[Opening Material shown section]
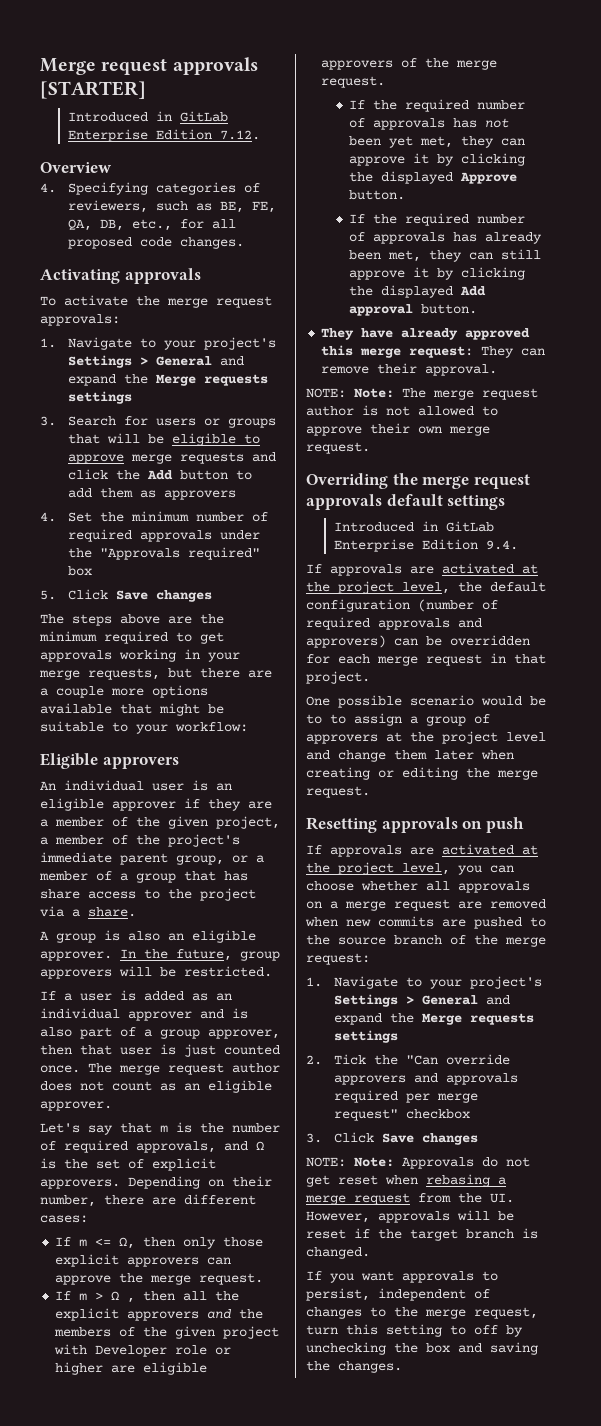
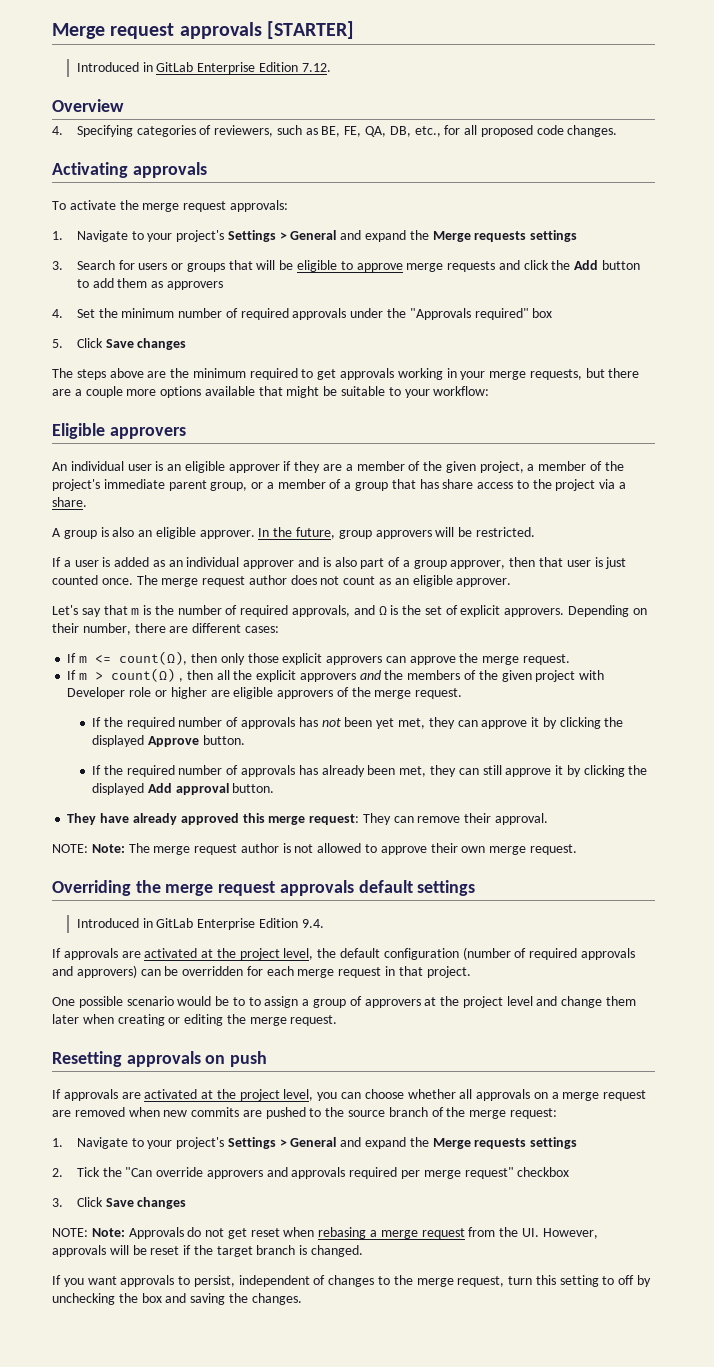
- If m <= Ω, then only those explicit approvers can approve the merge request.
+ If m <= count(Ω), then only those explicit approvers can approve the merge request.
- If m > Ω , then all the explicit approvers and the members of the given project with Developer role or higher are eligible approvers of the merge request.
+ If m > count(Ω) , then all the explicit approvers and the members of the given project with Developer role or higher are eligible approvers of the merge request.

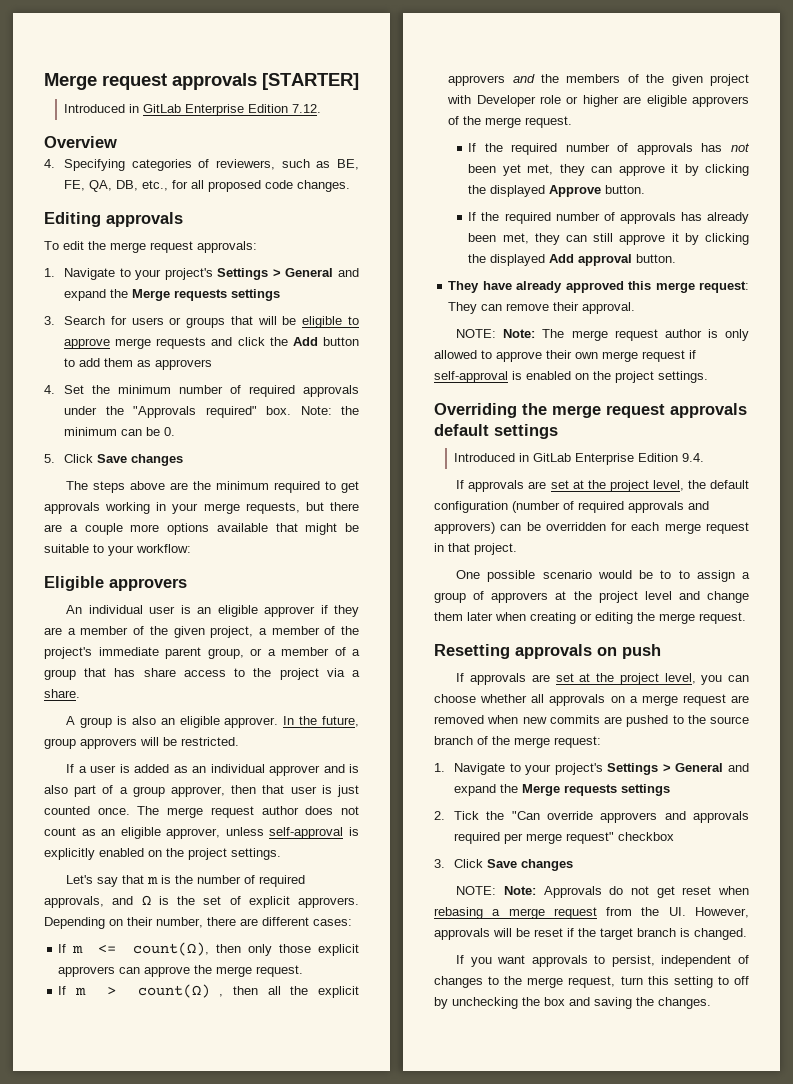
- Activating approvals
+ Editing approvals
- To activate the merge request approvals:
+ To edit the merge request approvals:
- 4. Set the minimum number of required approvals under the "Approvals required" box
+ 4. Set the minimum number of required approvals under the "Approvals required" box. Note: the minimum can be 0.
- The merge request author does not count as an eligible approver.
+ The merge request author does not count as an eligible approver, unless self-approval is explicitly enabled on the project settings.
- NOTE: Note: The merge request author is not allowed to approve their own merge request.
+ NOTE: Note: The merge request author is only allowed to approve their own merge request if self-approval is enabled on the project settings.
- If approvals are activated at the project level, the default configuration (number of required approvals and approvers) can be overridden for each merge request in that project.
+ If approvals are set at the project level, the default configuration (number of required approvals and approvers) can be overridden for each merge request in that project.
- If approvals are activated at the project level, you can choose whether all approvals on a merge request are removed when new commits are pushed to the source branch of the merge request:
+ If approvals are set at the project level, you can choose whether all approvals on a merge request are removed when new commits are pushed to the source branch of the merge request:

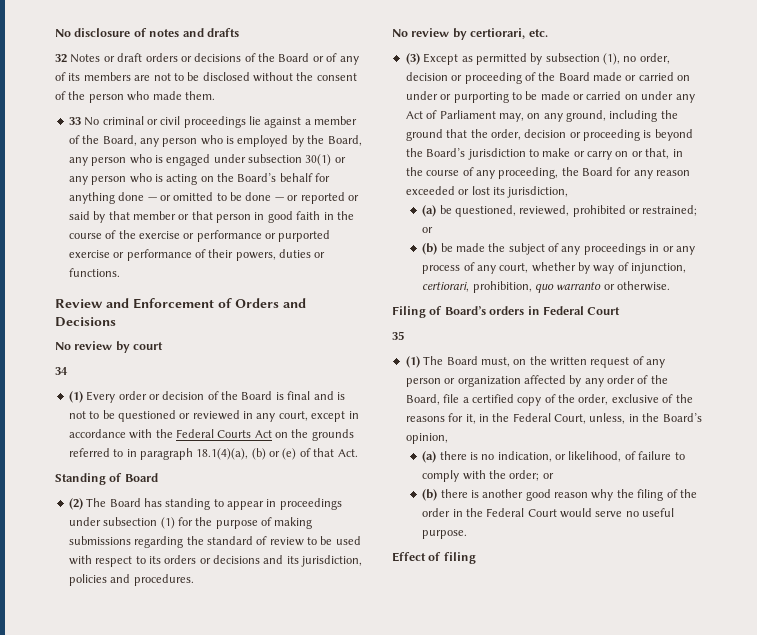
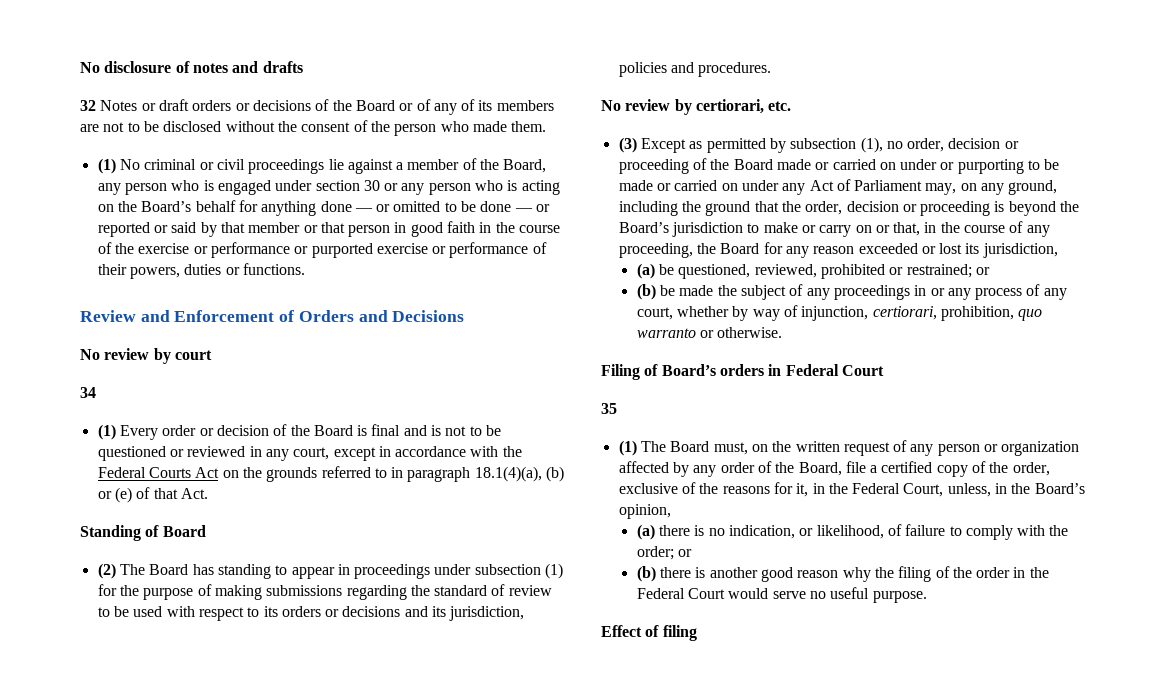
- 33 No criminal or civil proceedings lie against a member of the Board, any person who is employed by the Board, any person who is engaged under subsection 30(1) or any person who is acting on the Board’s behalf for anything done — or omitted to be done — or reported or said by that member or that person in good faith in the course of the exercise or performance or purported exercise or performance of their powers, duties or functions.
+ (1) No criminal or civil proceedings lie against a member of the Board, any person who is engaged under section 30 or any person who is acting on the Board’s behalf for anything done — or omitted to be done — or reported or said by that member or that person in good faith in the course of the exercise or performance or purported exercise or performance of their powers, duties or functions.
[Closing Material shown section]
Please set down exactly the lines from the first line of the data above through the line with "To edit the", both included, leaving out the pictures.

▶ **Result below**:
- If m <= Ω, then only those explicit approvers can approve the merge request.
+ If m <= count(Ω), then only those explicit approvers can approve the merge request.
- If m > Ω , then all the explicit approvers and the members of the given project with Developer role or higher are eligible approvers of the merge request.
+ If m > count(Ω) , then all the explicit approvers and the members of the given project with Developer role or higher are eligible approvers of the merge request.

- Activating approvals
+ Editing approvals
- To activate the merge request approvals:
+ To edit the merge request approvals:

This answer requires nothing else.